[TASK OBJECTIVE]: Only the lines below starting at the one that contains "(374, 350) none" and ending at the one that contains "[558,460,571,475] Js -> (441, 369) none" are to be reproduced, exactly and with both ends kept.

========

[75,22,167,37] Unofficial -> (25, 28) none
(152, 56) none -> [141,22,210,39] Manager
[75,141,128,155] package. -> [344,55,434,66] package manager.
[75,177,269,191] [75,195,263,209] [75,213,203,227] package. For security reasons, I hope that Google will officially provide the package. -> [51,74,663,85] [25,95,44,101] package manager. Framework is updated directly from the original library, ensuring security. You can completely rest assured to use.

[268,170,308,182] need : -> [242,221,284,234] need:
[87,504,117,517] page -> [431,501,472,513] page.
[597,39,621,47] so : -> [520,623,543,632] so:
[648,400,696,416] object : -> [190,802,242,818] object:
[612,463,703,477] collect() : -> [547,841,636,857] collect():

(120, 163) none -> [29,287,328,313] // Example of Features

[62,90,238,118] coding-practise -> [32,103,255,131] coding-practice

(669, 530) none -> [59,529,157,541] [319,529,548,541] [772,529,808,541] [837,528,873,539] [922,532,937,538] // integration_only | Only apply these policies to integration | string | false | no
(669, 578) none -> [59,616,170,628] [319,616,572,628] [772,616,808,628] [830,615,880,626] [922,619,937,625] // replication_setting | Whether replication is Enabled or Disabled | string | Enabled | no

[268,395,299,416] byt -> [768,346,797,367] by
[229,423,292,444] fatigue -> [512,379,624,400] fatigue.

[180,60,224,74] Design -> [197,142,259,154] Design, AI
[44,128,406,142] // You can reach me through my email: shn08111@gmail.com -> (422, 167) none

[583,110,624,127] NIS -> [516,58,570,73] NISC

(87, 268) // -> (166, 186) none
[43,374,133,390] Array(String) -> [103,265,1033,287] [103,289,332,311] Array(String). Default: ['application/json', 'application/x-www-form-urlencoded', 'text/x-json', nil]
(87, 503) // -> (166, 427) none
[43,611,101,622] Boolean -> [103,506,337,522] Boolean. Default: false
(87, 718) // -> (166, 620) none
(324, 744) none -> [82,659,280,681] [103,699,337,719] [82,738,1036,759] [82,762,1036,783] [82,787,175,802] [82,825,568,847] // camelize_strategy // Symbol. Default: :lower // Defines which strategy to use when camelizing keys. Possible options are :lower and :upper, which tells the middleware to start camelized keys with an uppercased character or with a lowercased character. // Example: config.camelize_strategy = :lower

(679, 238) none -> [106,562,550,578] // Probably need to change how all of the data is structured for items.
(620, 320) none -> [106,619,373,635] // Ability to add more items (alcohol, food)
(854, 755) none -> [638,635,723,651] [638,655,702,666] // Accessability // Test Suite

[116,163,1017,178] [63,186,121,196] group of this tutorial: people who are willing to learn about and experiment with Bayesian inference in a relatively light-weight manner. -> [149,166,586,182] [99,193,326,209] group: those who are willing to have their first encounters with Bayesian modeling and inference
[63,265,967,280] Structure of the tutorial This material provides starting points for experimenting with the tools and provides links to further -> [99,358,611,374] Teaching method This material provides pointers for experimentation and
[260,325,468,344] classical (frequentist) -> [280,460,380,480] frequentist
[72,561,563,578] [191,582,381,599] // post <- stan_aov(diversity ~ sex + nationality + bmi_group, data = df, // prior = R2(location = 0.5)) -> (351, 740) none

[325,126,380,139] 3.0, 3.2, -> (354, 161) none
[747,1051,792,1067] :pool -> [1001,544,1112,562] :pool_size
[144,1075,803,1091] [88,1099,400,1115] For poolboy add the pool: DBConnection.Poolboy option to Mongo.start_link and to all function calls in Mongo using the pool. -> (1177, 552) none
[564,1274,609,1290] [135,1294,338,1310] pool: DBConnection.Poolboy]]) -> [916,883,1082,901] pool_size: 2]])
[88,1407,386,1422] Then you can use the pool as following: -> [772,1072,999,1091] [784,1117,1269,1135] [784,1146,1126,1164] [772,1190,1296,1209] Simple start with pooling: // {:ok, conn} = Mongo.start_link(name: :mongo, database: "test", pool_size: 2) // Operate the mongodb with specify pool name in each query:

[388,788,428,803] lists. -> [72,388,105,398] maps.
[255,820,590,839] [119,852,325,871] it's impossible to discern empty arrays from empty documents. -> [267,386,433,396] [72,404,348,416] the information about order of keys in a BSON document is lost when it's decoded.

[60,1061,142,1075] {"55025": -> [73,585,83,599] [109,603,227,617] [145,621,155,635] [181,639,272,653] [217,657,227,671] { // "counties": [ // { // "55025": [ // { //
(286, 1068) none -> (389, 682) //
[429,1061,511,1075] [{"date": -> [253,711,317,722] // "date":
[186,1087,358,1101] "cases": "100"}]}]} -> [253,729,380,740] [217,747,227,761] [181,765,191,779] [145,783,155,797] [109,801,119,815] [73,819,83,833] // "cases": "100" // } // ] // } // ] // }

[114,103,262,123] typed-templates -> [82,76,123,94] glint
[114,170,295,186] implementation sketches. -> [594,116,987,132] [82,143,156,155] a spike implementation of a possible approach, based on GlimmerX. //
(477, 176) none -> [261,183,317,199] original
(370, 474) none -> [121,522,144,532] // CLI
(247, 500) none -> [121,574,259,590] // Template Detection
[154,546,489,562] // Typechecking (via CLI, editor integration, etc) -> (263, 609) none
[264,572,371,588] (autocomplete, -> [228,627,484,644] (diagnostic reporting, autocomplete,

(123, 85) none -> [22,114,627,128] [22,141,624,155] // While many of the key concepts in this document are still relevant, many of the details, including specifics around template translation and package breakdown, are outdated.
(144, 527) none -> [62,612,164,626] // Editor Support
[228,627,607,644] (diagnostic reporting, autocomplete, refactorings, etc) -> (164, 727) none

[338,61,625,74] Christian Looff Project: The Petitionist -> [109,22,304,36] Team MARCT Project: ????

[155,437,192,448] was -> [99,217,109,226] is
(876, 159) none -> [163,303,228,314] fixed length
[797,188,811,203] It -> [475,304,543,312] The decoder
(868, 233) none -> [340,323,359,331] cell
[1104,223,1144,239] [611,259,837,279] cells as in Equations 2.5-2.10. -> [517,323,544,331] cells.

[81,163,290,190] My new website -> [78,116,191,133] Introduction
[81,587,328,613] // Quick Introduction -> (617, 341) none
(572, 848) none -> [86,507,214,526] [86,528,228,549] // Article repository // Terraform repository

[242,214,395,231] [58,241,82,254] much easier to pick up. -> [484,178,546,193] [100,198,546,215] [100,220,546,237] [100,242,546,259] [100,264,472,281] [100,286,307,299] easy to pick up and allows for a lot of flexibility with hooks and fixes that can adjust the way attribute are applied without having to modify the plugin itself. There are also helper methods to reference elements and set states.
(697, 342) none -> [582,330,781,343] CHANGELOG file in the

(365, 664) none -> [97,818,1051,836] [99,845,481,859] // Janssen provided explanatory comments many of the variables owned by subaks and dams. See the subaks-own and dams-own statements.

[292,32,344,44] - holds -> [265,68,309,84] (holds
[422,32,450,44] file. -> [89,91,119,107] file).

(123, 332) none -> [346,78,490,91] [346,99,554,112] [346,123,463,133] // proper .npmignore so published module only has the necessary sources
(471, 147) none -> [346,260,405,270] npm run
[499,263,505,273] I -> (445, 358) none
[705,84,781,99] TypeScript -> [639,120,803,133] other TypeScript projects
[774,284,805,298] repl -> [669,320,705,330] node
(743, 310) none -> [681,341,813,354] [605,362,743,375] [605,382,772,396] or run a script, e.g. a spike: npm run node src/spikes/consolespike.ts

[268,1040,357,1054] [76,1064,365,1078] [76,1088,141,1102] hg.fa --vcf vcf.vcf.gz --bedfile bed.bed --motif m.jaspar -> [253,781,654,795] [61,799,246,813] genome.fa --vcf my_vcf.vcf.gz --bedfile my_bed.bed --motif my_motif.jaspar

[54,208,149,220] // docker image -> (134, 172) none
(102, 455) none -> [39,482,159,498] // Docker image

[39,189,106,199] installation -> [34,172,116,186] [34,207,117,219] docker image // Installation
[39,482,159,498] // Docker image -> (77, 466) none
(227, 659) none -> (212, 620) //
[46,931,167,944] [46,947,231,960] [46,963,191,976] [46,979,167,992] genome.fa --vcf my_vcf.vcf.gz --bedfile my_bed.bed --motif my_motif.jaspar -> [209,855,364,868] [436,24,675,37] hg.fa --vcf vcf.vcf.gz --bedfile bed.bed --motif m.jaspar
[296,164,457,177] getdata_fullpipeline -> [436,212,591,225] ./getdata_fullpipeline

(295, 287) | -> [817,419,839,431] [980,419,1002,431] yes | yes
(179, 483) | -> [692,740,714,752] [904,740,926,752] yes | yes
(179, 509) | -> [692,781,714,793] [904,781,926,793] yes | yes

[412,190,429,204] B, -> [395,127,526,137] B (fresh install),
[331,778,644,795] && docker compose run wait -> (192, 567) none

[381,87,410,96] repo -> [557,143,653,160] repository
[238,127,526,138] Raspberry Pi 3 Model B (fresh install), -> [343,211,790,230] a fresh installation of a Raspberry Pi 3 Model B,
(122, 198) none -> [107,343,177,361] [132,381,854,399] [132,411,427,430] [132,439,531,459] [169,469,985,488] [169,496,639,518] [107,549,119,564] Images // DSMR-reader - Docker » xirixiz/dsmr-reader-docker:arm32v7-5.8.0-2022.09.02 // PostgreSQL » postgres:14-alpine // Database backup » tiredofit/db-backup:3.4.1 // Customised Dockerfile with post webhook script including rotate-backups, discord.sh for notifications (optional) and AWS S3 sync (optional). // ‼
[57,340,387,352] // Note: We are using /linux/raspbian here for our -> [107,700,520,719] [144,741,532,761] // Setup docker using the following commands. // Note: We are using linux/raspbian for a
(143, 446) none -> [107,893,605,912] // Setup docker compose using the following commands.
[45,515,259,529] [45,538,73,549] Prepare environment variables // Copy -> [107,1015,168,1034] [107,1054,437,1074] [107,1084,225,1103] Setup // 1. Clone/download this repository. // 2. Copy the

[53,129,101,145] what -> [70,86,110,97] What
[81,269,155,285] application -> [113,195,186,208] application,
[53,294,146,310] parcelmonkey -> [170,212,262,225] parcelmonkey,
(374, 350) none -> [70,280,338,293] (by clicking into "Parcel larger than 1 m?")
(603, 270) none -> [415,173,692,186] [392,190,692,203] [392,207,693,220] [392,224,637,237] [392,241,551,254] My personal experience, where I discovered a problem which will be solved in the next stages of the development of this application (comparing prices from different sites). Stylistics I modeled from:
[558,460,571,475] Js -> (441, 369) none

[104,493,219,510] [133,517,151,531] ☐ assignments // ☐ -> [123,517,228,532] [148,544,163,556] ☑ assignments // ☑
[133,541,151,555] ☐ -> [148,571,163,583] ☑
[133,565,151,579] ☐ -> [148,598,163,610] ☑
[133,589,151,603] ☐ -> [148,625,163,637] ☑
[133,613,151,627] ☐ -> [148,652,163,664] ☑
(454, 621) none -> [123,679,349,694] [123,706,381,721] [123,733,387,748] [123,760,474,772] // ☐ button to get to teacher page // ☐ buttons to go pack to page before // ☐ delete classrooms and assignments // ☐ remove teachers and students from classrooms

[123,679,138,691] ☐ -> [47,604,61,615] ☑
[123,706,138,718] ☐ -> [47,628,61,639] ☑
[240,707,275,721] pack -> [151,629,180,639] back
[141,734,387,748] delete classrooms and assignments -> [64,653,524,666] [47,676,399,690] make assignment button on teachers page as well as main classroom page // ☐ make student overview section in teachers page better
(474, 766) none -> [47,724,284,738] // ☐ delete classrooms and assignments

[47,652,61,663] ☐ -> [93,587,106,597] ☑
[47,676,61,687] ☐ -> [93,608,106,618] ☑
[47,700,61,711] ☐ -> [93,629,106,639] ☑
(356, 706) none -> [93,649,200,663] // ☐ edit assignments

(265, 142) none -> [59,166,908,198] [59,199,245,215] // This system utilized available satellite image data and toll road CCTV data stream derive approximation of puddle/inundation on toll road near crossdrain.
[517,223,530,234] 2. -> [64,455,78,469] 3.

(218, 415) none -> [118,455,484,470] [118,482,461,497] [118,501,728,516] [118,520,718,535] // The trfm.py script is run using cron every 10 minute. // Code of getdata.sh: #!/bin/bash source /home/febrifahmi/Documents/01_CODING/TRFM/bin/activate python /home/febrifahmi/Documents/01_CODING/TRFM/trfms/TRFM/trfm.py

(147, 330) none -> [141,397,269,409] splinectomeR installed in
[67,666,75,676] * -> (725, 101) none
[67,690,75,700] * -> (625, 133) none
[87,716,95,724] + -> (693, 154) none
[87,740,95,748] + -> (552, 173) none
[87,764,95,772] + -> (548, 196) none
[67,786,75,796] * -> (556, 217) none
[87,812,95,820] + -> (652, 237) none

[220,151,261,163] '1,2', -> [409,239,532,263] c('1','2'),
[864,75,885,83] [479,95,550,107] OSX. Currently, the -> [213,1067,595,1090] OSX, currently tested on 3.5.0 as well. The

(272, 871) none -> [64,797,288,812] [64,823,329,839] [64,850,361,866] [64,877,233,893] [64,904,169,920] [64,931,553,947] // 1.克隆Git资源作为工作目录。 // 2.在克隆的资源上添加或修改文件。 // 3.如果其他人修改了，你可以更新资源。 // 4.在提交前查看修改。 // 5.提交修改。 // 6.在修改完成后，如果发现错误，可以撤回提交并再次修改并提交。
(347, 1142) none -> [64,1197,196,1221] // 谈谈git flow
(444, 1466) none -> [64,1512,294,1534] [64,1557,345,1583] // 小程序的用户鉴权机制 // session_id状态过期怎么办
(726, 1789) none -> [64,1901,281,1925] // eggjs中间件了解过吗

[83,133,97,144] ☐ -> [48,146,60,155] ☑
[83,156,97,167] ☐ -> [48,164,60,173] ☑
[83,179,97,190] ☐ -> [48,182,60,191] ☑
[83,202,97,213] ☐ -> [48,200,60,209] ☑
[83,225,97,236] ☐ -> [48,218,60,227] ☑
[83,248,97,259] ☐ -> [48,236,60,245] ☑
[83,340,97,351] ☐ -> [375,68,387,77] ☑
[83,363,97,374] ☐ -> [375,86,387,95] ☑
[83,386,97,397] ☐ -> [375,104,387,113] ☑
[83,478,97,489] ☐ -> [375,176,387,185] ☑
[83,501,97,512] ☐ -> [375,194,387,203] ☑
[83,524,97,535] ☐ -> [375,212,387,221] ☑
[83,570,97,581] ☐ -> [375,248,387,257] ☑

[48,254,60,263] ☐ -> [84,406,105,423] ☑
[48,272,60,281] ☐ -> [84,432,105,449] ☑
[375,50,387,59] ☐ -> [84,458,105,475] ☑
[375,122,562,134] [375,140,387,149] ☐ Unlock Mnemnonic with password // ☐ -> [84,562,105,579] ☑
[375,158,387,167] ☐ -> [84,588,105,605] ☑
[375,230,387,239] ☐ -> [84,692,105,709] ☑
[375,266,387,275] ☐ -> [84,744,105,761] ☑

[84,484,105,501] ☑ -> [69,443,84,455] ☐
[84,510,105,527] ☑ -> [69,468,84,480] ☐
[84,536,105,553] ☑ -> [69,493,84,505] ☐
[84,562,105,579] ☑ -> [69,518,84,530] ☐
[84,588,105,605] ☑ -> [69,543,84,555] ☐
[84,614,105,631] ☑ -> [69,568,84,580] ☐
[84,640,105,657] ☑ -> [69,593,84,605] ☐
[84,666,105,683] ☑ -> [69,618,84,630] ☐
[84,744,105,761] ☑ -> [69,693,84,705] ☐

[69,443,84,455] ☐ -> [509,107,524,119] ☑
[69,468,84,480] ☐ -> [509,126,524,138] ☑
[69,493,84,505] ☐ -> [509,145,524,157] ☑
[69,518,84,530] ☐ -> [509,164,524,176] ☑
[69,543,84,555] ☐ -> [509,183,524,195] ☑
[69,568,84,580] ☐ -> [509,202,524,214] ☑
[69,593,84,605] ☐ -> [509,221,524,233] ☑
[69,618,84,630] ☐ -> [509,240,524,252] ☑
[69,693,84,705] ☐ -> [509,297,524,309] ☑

========

[COMPLETED EXERCISE]:
(374, 350) none -> [70,280,338,293] (by clicking into "Parcel larger than 1 m?")
(603, 270) none -> [415,173,692,186] [392,190,692,203] [392,207,693,220] [392,224,637,237] [392,241,551,254] My personal experience, where I discovered a problem which will be solved in the next stages of the development of this application (comparing prices from different sites). Stylistics I modeled from:
[558,460,571,475] Js -> (441, 369) none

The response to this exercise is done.